The estimated net worth of the cryptocurrency: US$600 million.

The CEO of business analytics firm MicroStrategy burst onto the bitcoin scene in 2020, leading MicroStrategy to invest more than US$1.1 billion in the cryptocurrency at an average price of around US$15,964 (those coins are now worth US$2.4 billion). He cited concerns about the devaluation of the U.S. dollar as a result of the Federal Reserve printing trillions of dollars and is now leading an effort to customize his company's software to analyze bitcoin data. MicroStrategy's stock has quadrupled since it announced its first bitcoin purchase on Aug. 11. In October, Saylor disclosed that he had personally spent about US$175 million on 17,732 bitcoins; today, they are worth US$600 million. Add to that his US$1.2 billion stakes in MicroStrategy and we have another new billionaire. "The American dream requires the currency to be sound," says Saylor.

Mike Novogratz

The estimated net worth of the cryptocurrency: $478 million.

After a series of bad investments evaporated much of his wealth, this Goldman Sachs and Fortress Group hedge fund titan has been reborn as a cryptocurrency guru. Novogratz is the founder and CEO of Galaxy Investment Partners, which specializes in investing and developing cryptocurrency-related services. In 2013, he reportedly personally invested US$7 million in bitcoin and then used those assets as seed funding for Galaxy. According to September 2020 disclosures, Forbes estimates that Galaxy's crypto assets are worth around US$621 million, a 300% increase in four months. Since Novogratz owns 77% of the company, his stake is worth US$478 million. This does not include any cryptocurrency he might personally own, which he declined to disclose.

Vitalik Buterin

The estimated net worth of the cryptocurrency: US$360 million.

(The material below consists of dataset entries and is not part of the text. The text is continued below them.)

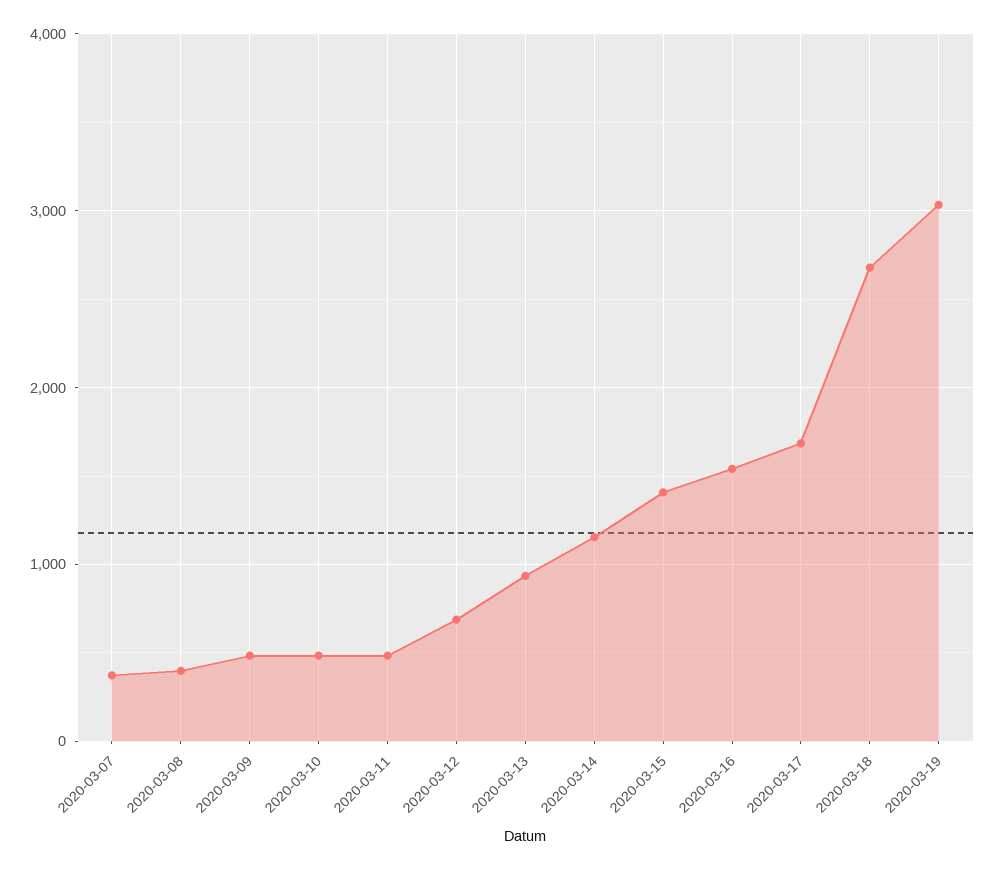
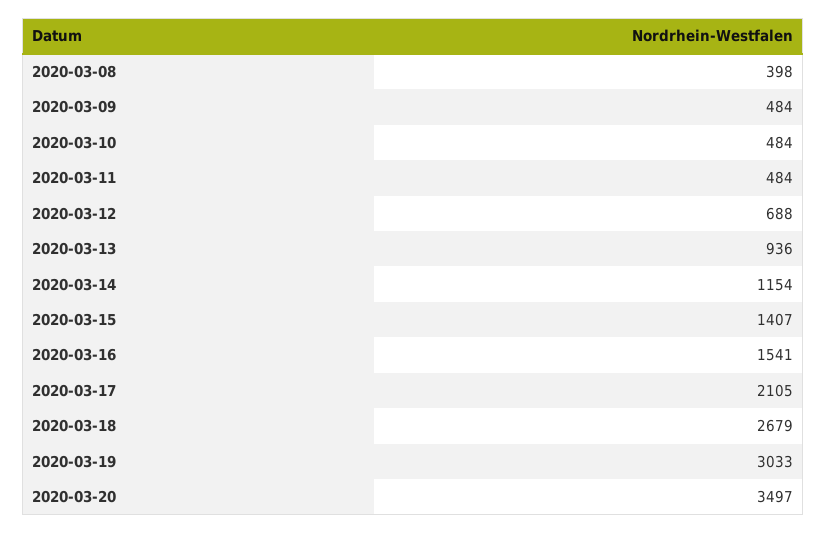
2020-03-07: 400 -> none
2020-03-17: 1700 -> 2105
2020-03-20: none -> 3497

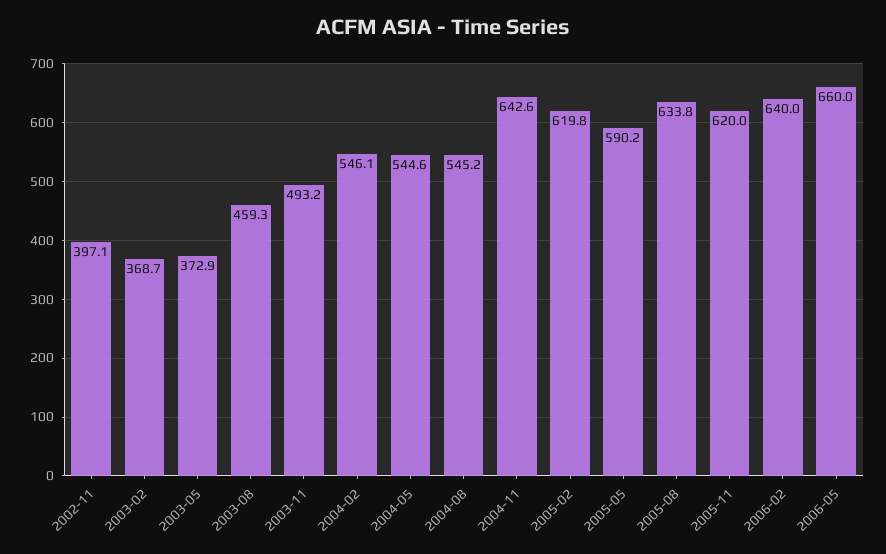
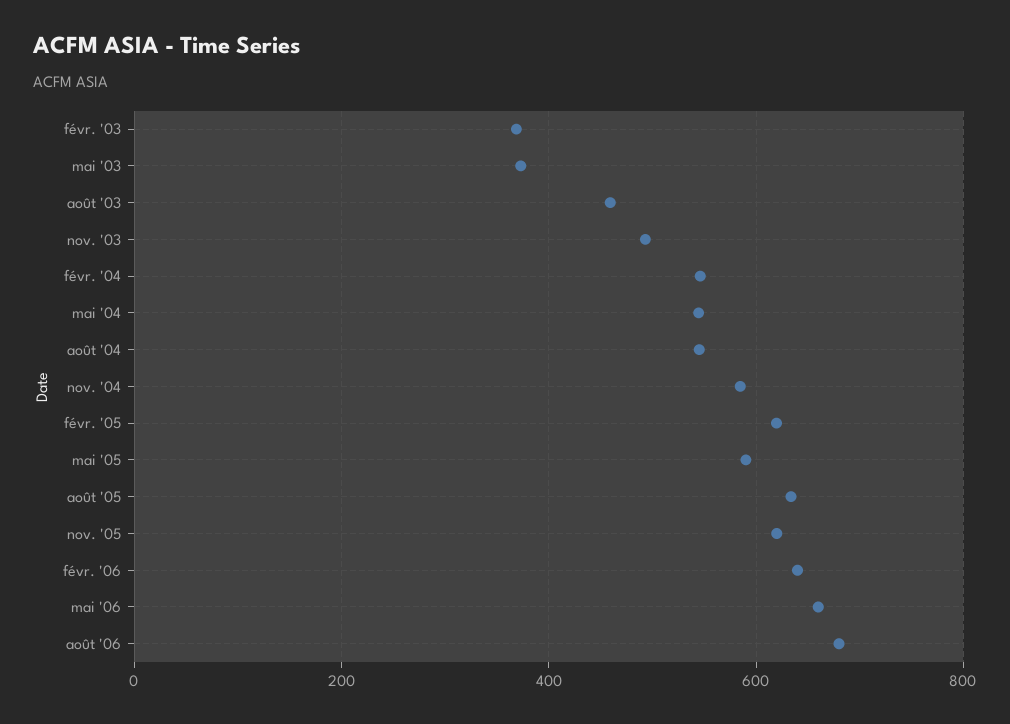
2002-11: 397.1 -> none
2004-11: 642.6 -> 580
août '06: none -> 680

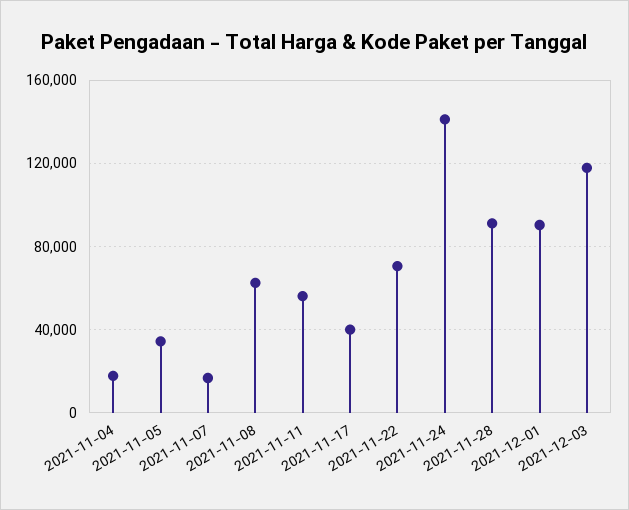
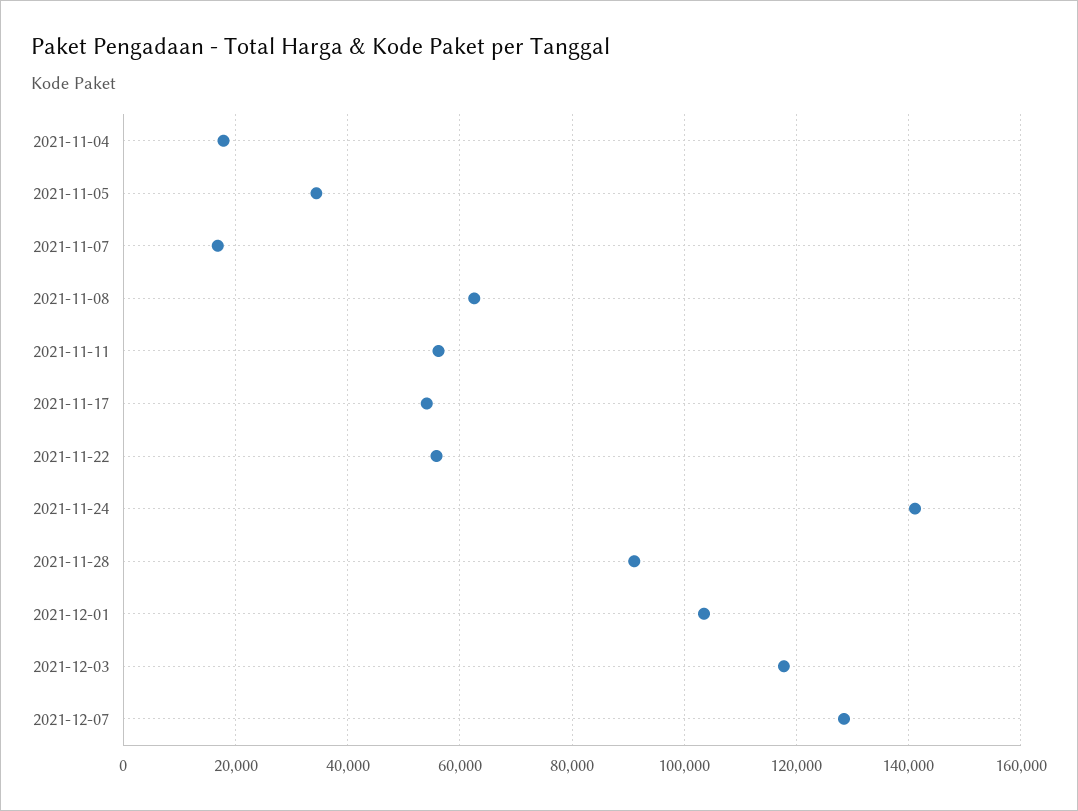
2021-11-17: 40000 -> 54000
2021-11-22: 70000 -> 56000
2021-12-01: 90000 -> 104000
2021-12-07: none -> 128000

The inventor of ethereum, the second-largest cryptocurrency network, now valued at US$123 billion, has also taken a big hit lately. He is better known for his academic and social interest in cryptocurrencies than for being an investor. But that doesn't mean he's a martyr for his cause. He currently owns more than 333,000 Ether, worth approximately of US$360 million. A year ago, those same digital coins would have been worth just US$45 million.